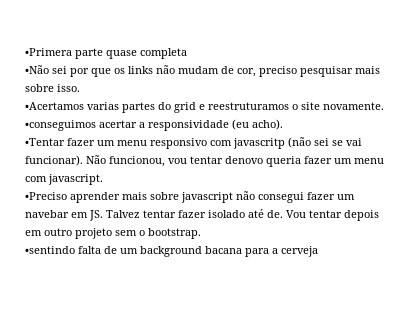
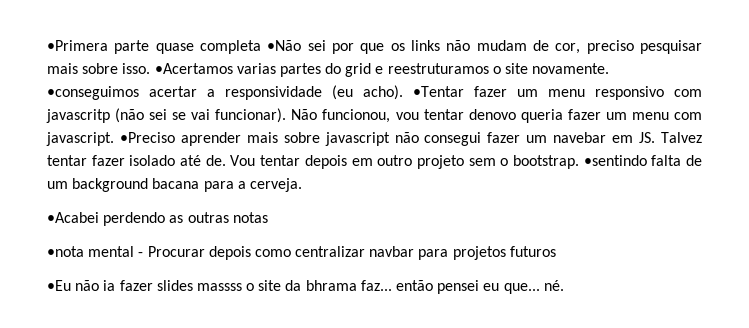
- •Primera parte quase completa
- •Não sei por que os links não mudam de cor, preciso pesquisar mais sobre isso.
- •Acertamos varias partes do grid e reestruturamos o site novamente.
+ •Primera parte quase completa •Não sei por que os links não mudam de cor, preciso pesquisar mais sobre isso. •Acertamos varias partes do grid e reestruturamos o site novamente.
- •conseguimos acertar a responsividade (eu acho).
- •Tentar fazer um menu responsivo com javascritp (não sei se vai funcionar).
+ •conseguimos acertar a responsividade (eu acho). •Tentar fazer um menu responsivo com javascritp (não sei se vai funcionar).
- Não funcionou, vou tentar denovo queria fazer um menu com javascript.
- •Preciso aprender mais sobre javascript não consegui fazer um navebar em JS. Talvez tentar fazer isolado até de.
+ Não funcionou, vou tentar denovo queria fazer um menu com javascript. •Preciso aprender mais sobre javascript não consegui fazer um navebar em JS. Talvez tentar fazer isolado até de.
- Vou tentar depois em outro projeto sem o bootstrap.
- •sentindo falta de um background bacana para a cerveja
+ Vou tentar depois em outro projeto sem o bootstrap. •sentindo falta de um background bacana para a cerveja.
+ •Acabei perdendo as outras notas
+ •nota mental - Procurar depois como centralizar navbar para projetos futuros
+ •Eu não ia fazer slides massss o site da bhrama faz... então pensei eu que... né.

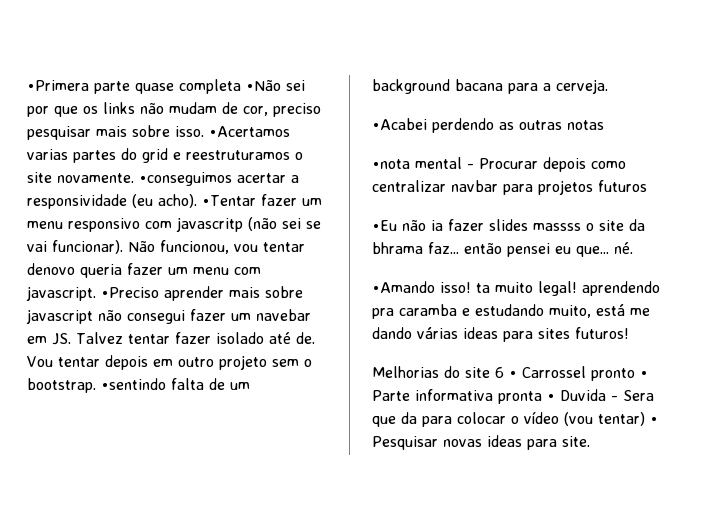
+ •Amando isso! ta muito legal! aprendendo pra caramba e estudando muito, está me dando várias ideas para sites futuros!
+ Melhorias do site 6 • Carrossel pronto • Parte informativa pronta • Duvida - Sera que da para colocar o vídeo (vou tentar) • Pesquisar novas ideas para site.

Exercise objective: When you write out the material again, keep every word exact and omit the pictures.

Answer to this exercise:
- •Primera parte quase completa
- •Não sei por que os links não mudam de cor, preciso pesquisar mais sobre isso.
- •Acertamos varias partes do grid e reestruturamos o site novamente.
+ •Primera parte quase completa •Não sei por que os links não mudam de cor, preciso pesquisar mais sobre isso. •Acertamos varias partes do grid e reestruturamos o site novamente.
- •conseguimos acertar a responsividade (eu acho).
- •Tentar fazer um menu responsivo com javascritp (não sei se vai funcionar).
+ •conseguimos acertar a responsividade (eu acho). •Tentar fazer um menu responsivo com javascritp (não sei se vai funcionar).
- Não funcionou, vou tentar denovo queria fazer um menu com javascript.
- •Preciso aprender mais sobre javascript não consegui fazer um navebar em JS. Talvez tentar fazer isolado até de.
+ Não funcionou, vou tentar denovo queria fazer um menu com javascript. •Preciso aprender mais sobre javascript não consegui fazer um navebar em JS. Talvez tentar fazer isolado até de.
- Vou tentar depois em outro projeto sem o bootstrap.
- •sentindo falta de um background bacana para a cerveja
+ Vou tentar depois em outro projeto sem o bootstrap. •sentindo falta de um background bacana para a cerveja.
+ •Acabei perdendo as outras notas
+ •nota mental - Procurar depois como centralizar navbar para projetos futuros
+ •Eu não ia fazer slides massss o site da bhrama faz... então pensei eu que... né.

+ •Amando isso! ta muito legal! aprendendo pra caramba e estudando muito, está me dando várias ideas para sites futuros!
+ Melhorias do site 6 • Carrossel pronto • Parte informativa pronta • Duvida - Sera que da para colocar o vídeo (vou tentar) • Pesquisar novas ideas para site.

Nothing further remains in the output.